第四十七矢 舟の行く末
松平竹千代の護送日、岡崎城では松平広忠が自分の息子を見送っていた。
「竹千代、達者でな。」
広忠は淡々としていたが、息子に対して何もしてやれない自分のやるせなさからか少し腕が震えていた。
竹千代はそれを見た上で、
「はい、行って参ります。」
と、泣きたいのを我慢してニコリとした。
この日、竹千代の護送を請け負ったのは、三河国に深い縁がある戸田康光であった。
戸田家は代々三河国の渥美半島にある田原城の城主を務めており、かつては渥美半島一帯を支配していた。
しかし、東の今川や西の松平の力には勝てず、現在では今川に服従していたのだった。
また松平とは婚姻関係を結んでおり、康光の娘を広忠の妻として再婚させた。
広忠は康光に頼んだ。
「義父上、竹千代をよろしくお願いいたす。」
「わかっておる。心配せずとも我が主は優しき方じゃ。悪いようにはなるまいて。」
康光はニコリと竹千代に微笑みかける。
「ささ、では駿府へ行くとするかの。」
竹千代の康光一行は岡崎城を出発した。岡崎城から歩いてしばらくして、渥美半島に差しかかった。そして渥美半島の浜辺まで行くと、あらかじめ舟が数隻用意されてあった。その一つに康光と竹千代は乗り、舟は海へと漕ぎ出した。
(この向こうに駿府が…)
竹千代は不安げに遙か彼方の水平線の向こうを見ていた。
舟はゆったりと進んでいた。
舟が浜辺に到着して、康光一行はさらに歩く。
そうして、ようやく康光一行は城にたどり着いた。
城内に入り、大広間で竹千代と康光の二人で待っていると髭を生やしてギラついた目をしている男が竹千代の前に現れた。
(この方が義元殿…?)
竹千代が少し疑念を持っていると、先ほどの好々爺ぶりが一転して冷たい眼差しを向けて康光がたしなめる。
「頭を下げよ。この方こそ織田信秀様にあられるぞ。」
“織田信秀“と言葉を聞いた竹千代がバッと康光の方を見る。
織田信秀。
その名前は幼い竹千代でも知っている。
松平・今川と対立している尾張国の国主の名だ。
「じじ様、まさか…」
竹千代が絶句するも、康光は竹千代の方を見向きもしない。
すると、信秀が口を開いた。
「うむ、ご苦労であった。褒美を遣わそう。」
信秀はそばにいた側近に指図をすると、康光の前に大金が差し出された。
「おお、こんなにも…」
康光は目を輝かせる。
「下がってよいぞ。」
「はっ!」
康光は嬉嬉として大広間を後にした。
その様子を信秀は呆れて見ていた。
「ふん、金で主君を変えるとは下品な男だ。」
そう、康光は織田と通じて竹千代を信秀に引き渡したのだ。
それから数日後―
「さすがに遅くない?山賊にでも襲われたのかな?」
俺は数日経っても未だに来ない竹千代を心配していた。そばにいた吉田氏好は俺を落ち着かせるように言う。

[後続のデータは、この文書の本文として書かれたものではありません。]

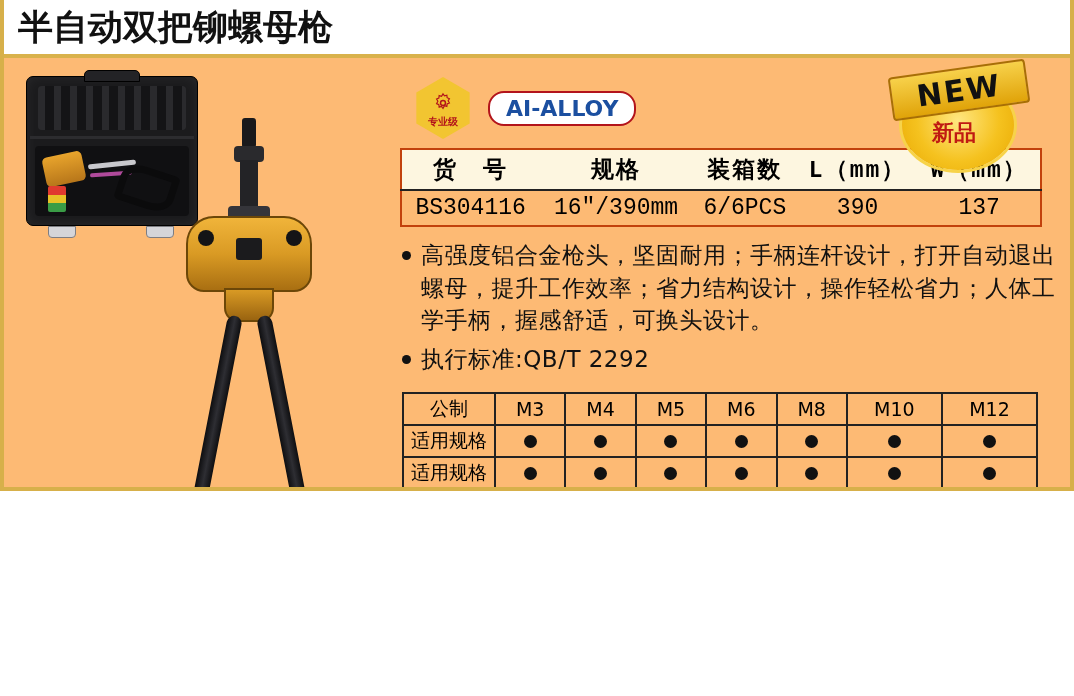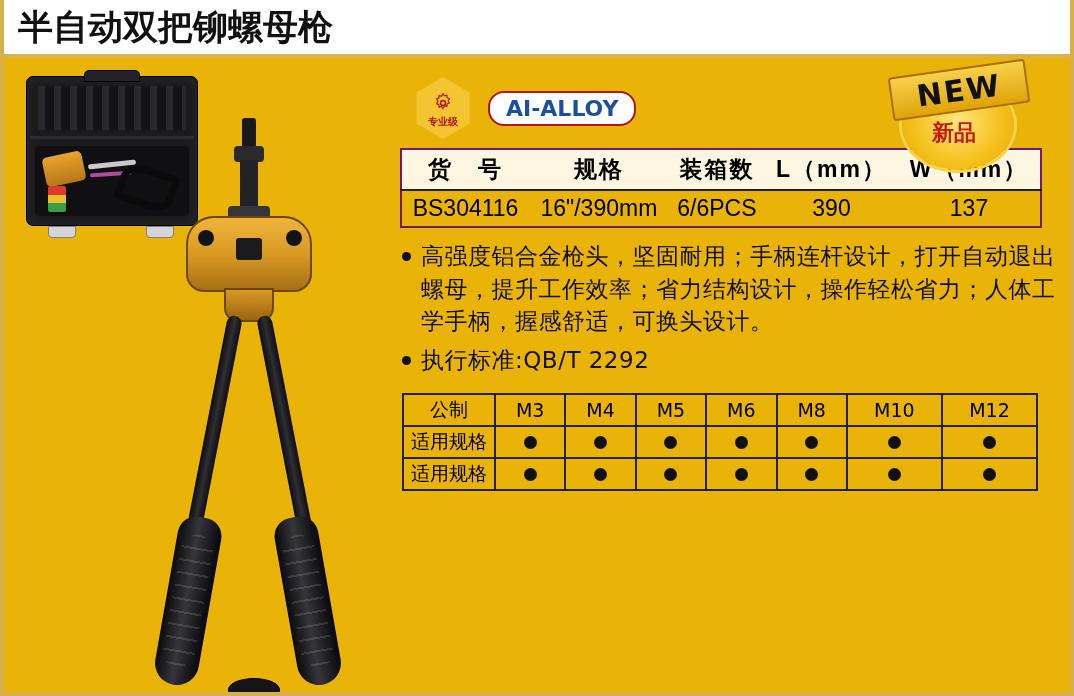--- a/index.html
+++ b/index.html
@@ -5,22 +5,22 @@
   * { box-sizing: border-box; }
   html, body { margin: 0; padding: 0; }
   body {
     width: 1074px; height: 696px;
     font-family: "Liberation Sans", sans-serif;
     background: #ffffff;
     overflow: hidden;
   }
   .page {
     position: relative;
-    width: 1074px; height: 696px;
-    background: #eab308;
+    width: 1074px; height: 491px;
+    background: #fdba74;
     border: 4px solid #d7b04a;
     border-top: none;
     overflow: hidden;
   }
   
   .header {
     position: relative;
     height: 58px;
     background: #ffffff;
     border-bottom: 4px solid #d9b24c;
@@ -282,23 +282,23 @@
     position: absolute; left: 48px; top: 52px;
     font-family: "DejaVu Sans", sans-serif;
     font-size: 22px; font-weight: bold;
     color: #c01a12;
   }
 
   
   .spec-table {
     margin: 4px 0 0 4px;
     width: 642px;
-    border: 2px solid #701a75;
+    border: 2px solid #c2410c;
     border-collapse: collapse;
-    font-family: Liberation Sans, sans-serif;
+    font-family: Liberation Mono, monospace;
   }
   .spec-table td {
     text-align: center;
     font-size: 23px;
     padding: 4px 2px;
   }
   .spec-head td {
     background: #fdf6e0;
     font-weight: bold;
     letter-spacing: 2px;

「竹千代の護送は戸田康光ら多数の兵を遣わしているはずでございます。山賊ごときが太刀打ちできるとはとても思えませぬ。」
すると、ドタドタと慌ただしい音が聞こえたと思ったら、一人の伝令が大広間に駆け込んできた。
「何があった。」
氏好が聞くと伝令は冷や汗を流しながら言った。
「戸田康光めが織田と通じ、あろうことか竹千代を織田へと引き渡したもようです!」
部屋内がザワッとざわめいた。
俺は少しの間、硬直したのち口を開いた。
「……それ本当?」
「確かかと!」
「あの爺めが叩き殺してくれるわ!」
事実と聞くやいなや、たまたま居合わせた岡部親綱が立ち上がり激昂した。
「まあまあ、落ち着いて落ち着いて。」
俺が咄嗟に親綱をなだめると、親綱はドスンとその場に座った。
場が一旦は落ち着いたのを見計らって氏好が俺に言った。
「して殿、戸田をいかがいたしましょう。」
「うん、こっちも裏切り者を無罪放免にしてたら示しがつかないからね。徹底的にやるよ。」
「はっ!!!」
俺は家臣たちに戸田康光及び一族の掃討を命じて、大軍を康光が籠もる田原城へと差し向けた。